Усадьба, со всех сторон окруженная могучими стенами, казалась Крошечке настоящим городом: бревенчатая изба, через двор — баня, крепкие дощатые ворота мостиком соединяют дом и мойню, против ворот — колья ограды с калиткой, выводящей в простор огорода, забор примыкает к бревенчатой конюшне с помещениями для скота, с таинственным сеновалом наверху; крайняя стена избы продолжается на воле, связывая дом со скотьими помещениями, здесь же, в углу, под навесом — темное отхожее место; и по ту сторону глухой, высотой с избу, крепостной стены идет дорога, смотреть на которую можно сквозь щель между бревнами.
Навскидку пряточные места: с изнанки крыльца, не зашитого досками, под ступеньками; в бане, под лавкой; с тылу бани, в зарослях ало-шелковых маков; на сеновале; во тьме вонючей конюшни с полом, щедро посыпанным орешками овечьего да козьего помета, на которых поскользнуться — раз плюнуть; в углу огорода, подле выпирающей задней стены конюшни, где заросли сильно-могучего репейника с сиреневой башкой. Еще не все углы и потайные закоулки усадьбы были исследованы, но и так было ясно: играть в прятки тут может, пожалуй что, с десяток ребят, да вот беда! у Крошечки — в отличие от бабушки Пелагеи Ефремовны — не было подружки. Она была одинока почти так же, как Сана — поскольку лишена была возможности общаться со сверстниками, то есть с себе подобными. Если бы она услышала его!.. Если бы увидела, как кошка Мавра да коза Фрося! Но увы: знаки, которые он время от времени подавал ей, осторожно внедряясь в сознание девочки, — она не понимала, точно ребенок, не наученный читать. Конечно, в прятки они могли бы поиграть; но он был так хорошо упрятан, что найти его она могла бы только в одном-единственном случае…

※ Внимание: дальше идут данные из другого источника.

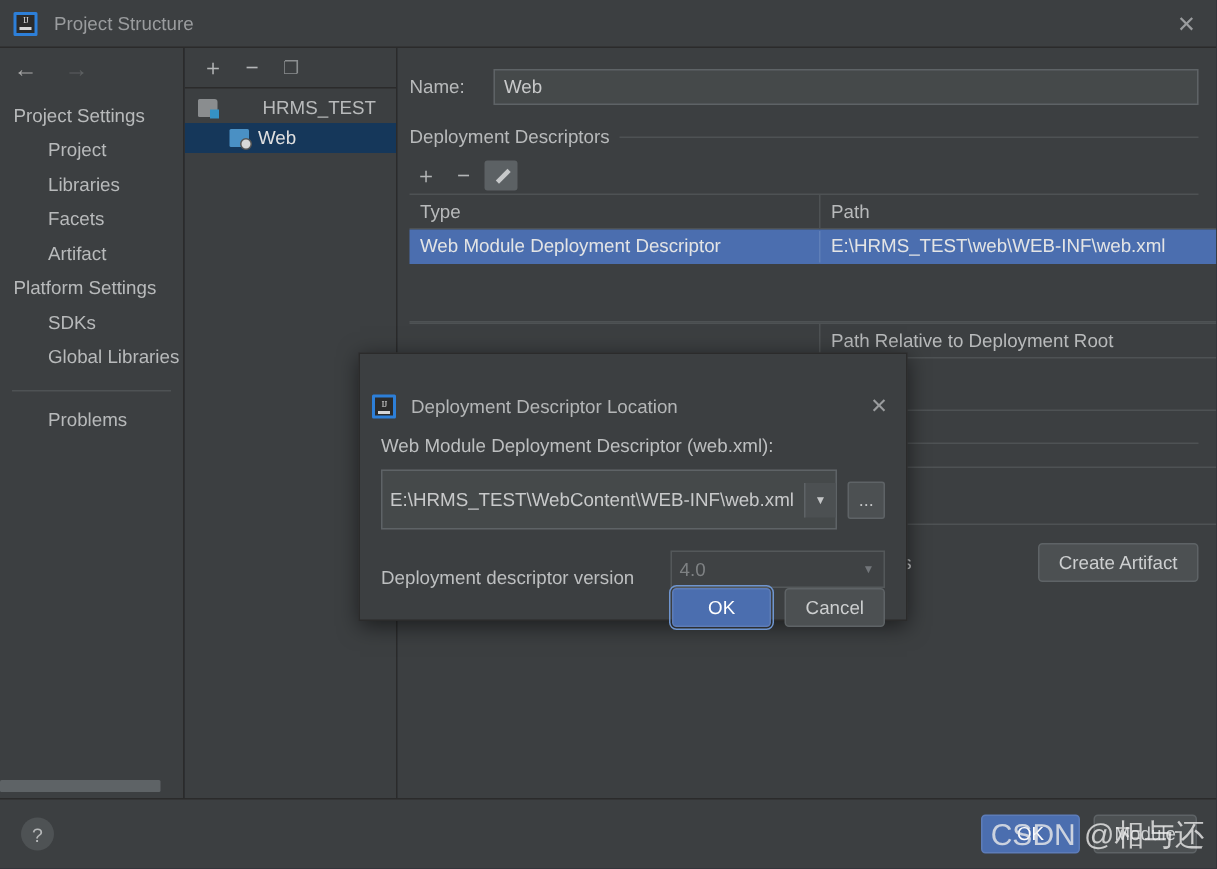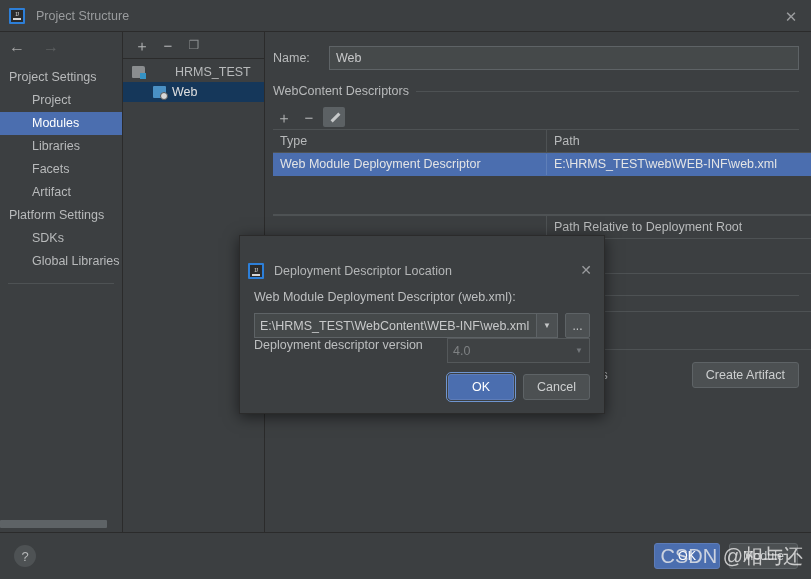--- a/index.html
+++ b/index.html
@@ -490,21 +490,21 @@
     display: flex; align-items: center; justify-content: center;
     color: #9a9c9e;
     font-size: 14px;
     cursor: pointer;
   }
   #modal-body { padding: 4px 14px 0 14px; }
   .m-label { font-size: 12.5px; color: #bdbfc0; margin-bottom: 9px; }
   .m-row { display: flex; align-items: center; gap: 7px; }
   .combo {
     flex: 1 1 auto;
-    height: 25px;
+    height: 40px;
     background: #45494a;
     border: 1px solid #5e6366;
     display: flex;
     align-items: center;
     box-sizing: border-box;
   }
   .combo .cval {
     flex: 1 1 auto;
     font-size: 12.5px;
     color: #c8c9ca;
@@ -530,21 +530,21 @@
     background: #4c5052;
     border: 1px solid #5e6366;
     color: #c4c6c7;
     font-size: 12px;
     display: flex; align-items: center; justify-content: center;
     border-radius: 2px;
     cursor: pointer;
     box-sizing: border-box;
     flex: 0 0 auto;
   }
-  .m-row2 { display: flex; align-items: flex-start; }
+  .m-row2 { display: flex; align-items: flex-end; margin-top: 14px; }
   .m-row2 .lbl2 { font-size: 12.5px; color: #bdbfc0; width: 193px; }
   .combo-dis {
     flex: 1 1 auto;
     height: 25px;
     background: #3f4244;
     border: 1px solid #54585a;
     display: flex;
     align-items: center;
     box-sizing: border-box;
   }
@@ -604,29 +604,29 @@
   <div id="body-split">
 
     <div id="leftnav">
       <div id="nav-toolbar">
         <span class="arrow-btn">←</span>
         <span class="arrow-btn disabled">→</span>
       </div>
       <div id="nav-list">
           <div class="nav-group">Project Settings</div>
           <div class="nav-item">Project</div>
-          <div class="nav-item selected">Modules</div>
           <div class="nav-item">Libraries</div>
           <div class="nav-item">Facets</div>
           <div class="nav-item">Artifact</div>
           <div class="nav-group">Platform Settings</div>
           <div class="nav-item">SDKs</div>
           <div class="nav-item">Global Libraries</div>
         </div>
       <div class="nav-sep"></div>
+      <div class="nav-item">Problems</div>
       <div id="left-hscroll-track">
         <div id="left-hscroll-thumb"></div>
       </div>
     </div>
 
     <div id="treepanel">
       <div id="tree-toolbar">
         <span class="tb-btn">＋</span>
         <span class="tb-btn">−</span>
         <span class="tb-btn icon-copy">❐</span>
@@ -644,21 +644,21 @@
     </div>
 
     <div id="main">
 
       <div class="name-row">
         <span class="name-label">Name:</span>
         <input class="name-field" type="text" value="Web" style="">
       </div>
 
       <div class="section-head">
-        <span class="lbl">WebContent Descriptors</span>
+        <span class="lbl">Deployment Descriptors</span>
         <span class="rule"></span>
       </div>
 
       <div class="dd-toolbar">
         <span class="dd-tb-btn">＋</span>
         <span class="dd-tb-btn">−</span>
         <span class="dd-tb-btn pressed">
           <span class="pencil"></span>
         </span>
       </div>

Из фасадных окон видны три дома: казенная изба лесничего Глухова — стены зашиты состаренными непогодой досками, — это дом без ограды, без ворот, вся жизнь в котором нараспашку; дверь в дверь с ним — изба-близнец, где живет продавщица Тася Потапова. Розка и Нина Глуховы то и дело забегают в дверь Потаповых, а Таня и Олька Потаповы часто выскакивают от соседей. Увы, Крошечка там лишняя: все девочки старше ее — они уже ходят в школу. У них и двор общий: летом продавщица Тася и жена лесничего, татарка Маршида готовят еду на двух диагонально стоящих керосинках. По утрам Орина наблюдает в окно, как Глухов, в синей лесничьей форме, с коричневой сумкой через плечо, в высоких сапогах выходит из двери, как выбегает за ним жена и выносит фуражку с двумя скрещенными золотыми дубовыми листочками, которую лесничий опять забыл надеть.
Направо, за поросшим травой склоном, за просмоленными столбами, образующими букву «А», внутри этой буквы стоит угловое здание (за ним — обрывистый Прокошевский проулок, избы там только по одну сторону, а слева — последки леса на склоне сходящего, в конце концов, на нет обрыва, и дальше, в низине — болото); это бывшая контора Лесхоза, очень похожая на ящик (единственное, не видное отсюда окошко выходит в проулок). Там с выводком детей живет злющая, косноязычная, кривая на один глаз, буровеснушчатая Пандора, страшная матершинница. Спит Пандора в бывшем кабинете директора, на черном клеенчатом диване, там и сям — где реже, где чаще — прошитом гвоздяными созвездиями ржавых шляпок; вместо ковра к стене прикноплен пожелтевший плакат «Лес — наше богатство»; дети мостятся вокруг конторской железной печи, на сене, поверх которого набросаны драные ватники.